→ To do: In the records below, copy the line that contains "[357,561,611,573] [67,580,264,592] romoved" and each line after it, word for word, through the last.

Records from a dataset
=====
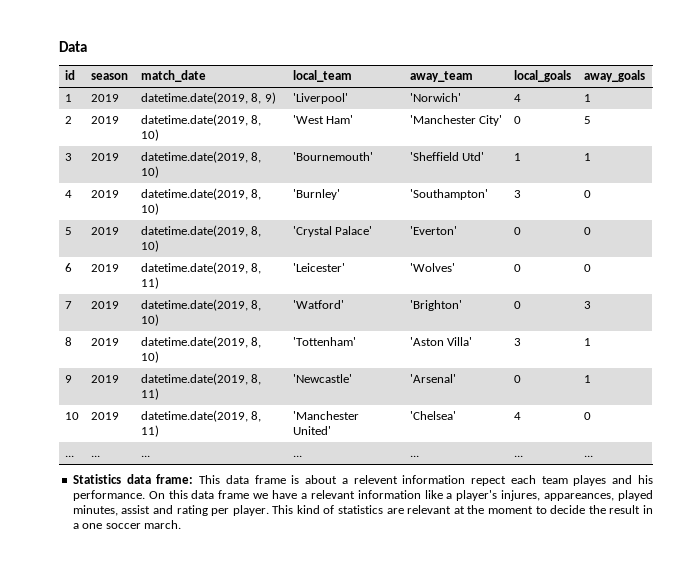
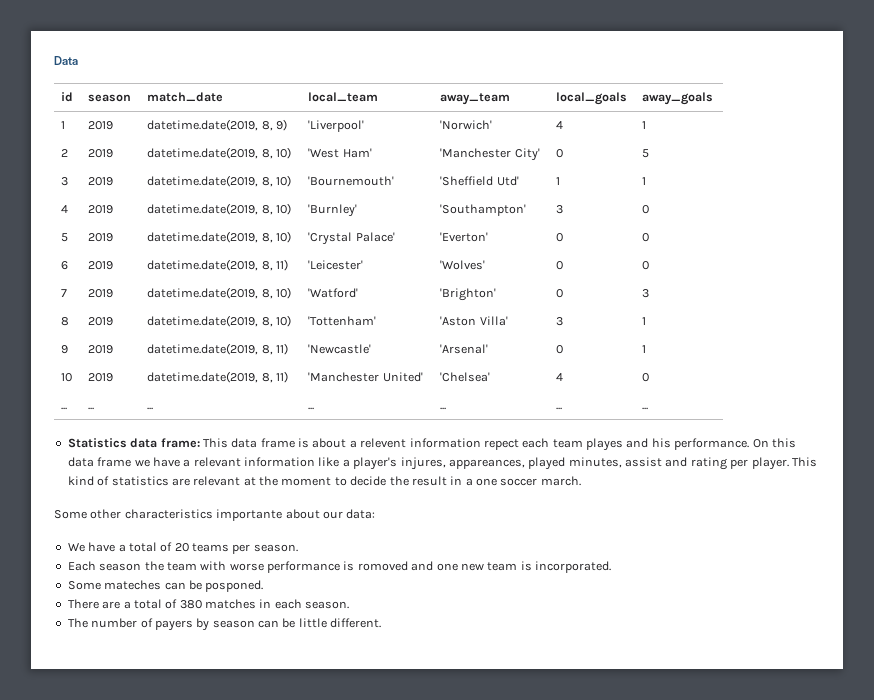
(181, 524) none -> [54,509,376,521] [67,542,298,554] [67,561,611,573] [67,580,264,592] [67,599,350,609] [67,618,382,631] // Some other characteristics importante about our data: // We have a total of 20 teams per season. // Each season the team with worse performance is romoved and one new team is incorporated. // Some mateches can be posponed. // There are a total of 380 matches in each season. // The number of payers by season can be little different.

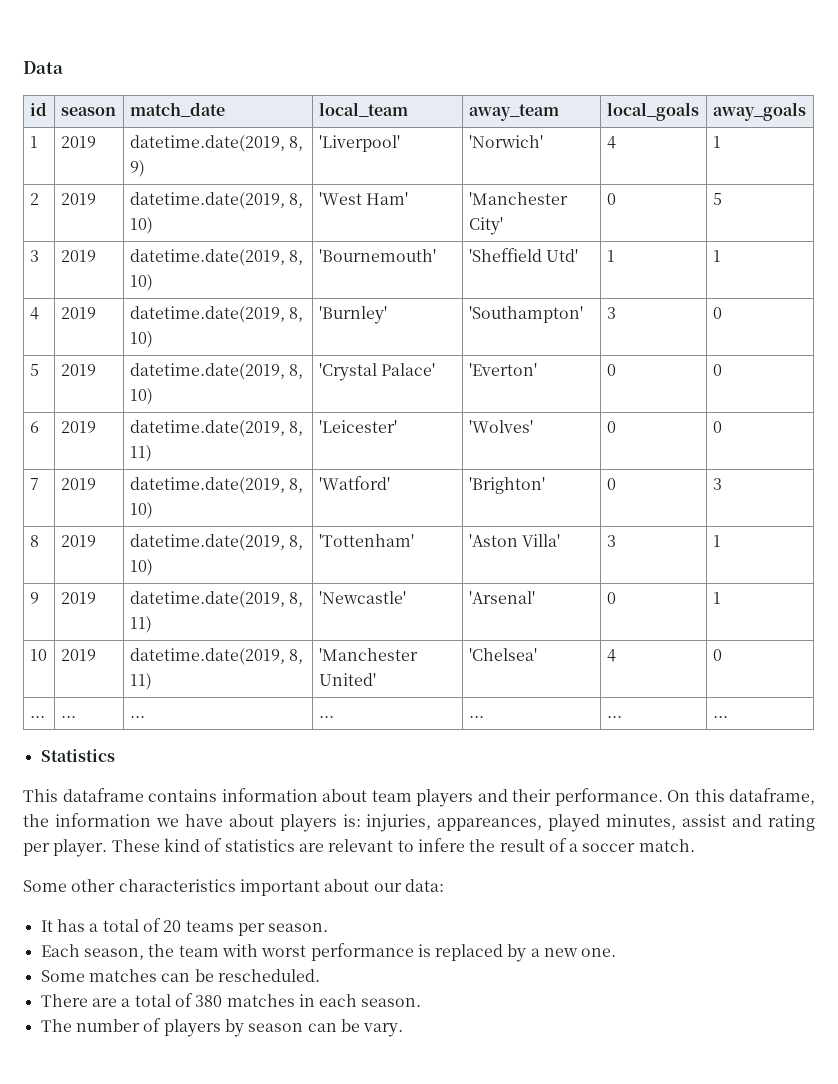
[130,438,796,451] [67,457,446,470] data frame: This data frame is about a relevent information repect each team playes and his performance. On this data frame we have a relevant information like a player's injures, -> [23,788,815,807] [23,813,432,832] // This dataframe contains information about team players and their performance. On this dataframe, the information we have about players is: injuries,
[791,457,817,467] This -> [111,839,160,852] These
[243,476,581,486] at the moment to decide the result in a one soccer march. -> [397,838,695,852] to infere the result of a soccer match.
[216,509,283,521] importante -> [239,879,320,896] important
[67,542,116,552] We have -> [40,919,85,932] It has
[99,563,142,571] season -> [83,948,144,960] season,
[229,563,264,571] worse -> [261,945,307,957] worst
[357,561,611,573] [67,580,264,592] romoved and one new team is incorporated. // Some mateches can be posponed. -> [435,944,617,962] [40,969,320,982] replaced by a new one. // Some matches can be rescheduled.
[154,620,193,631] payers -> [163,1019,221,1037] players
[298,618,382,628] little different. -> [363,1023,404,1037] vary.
=====
→ Expected answer:
[357,561,611,573] [67,580,264,592] romoved and one new team is incorporated. // Some mateches can be posponed. -> [435,944,617,962] [40,969,320,982] replaced by a new one. // Some matches can be rescheduled.
[154,620,193,631] payers -> [163,1019,221,1037] players
[298,618,382,628] little different. -> [363,1023,404,1037] vary.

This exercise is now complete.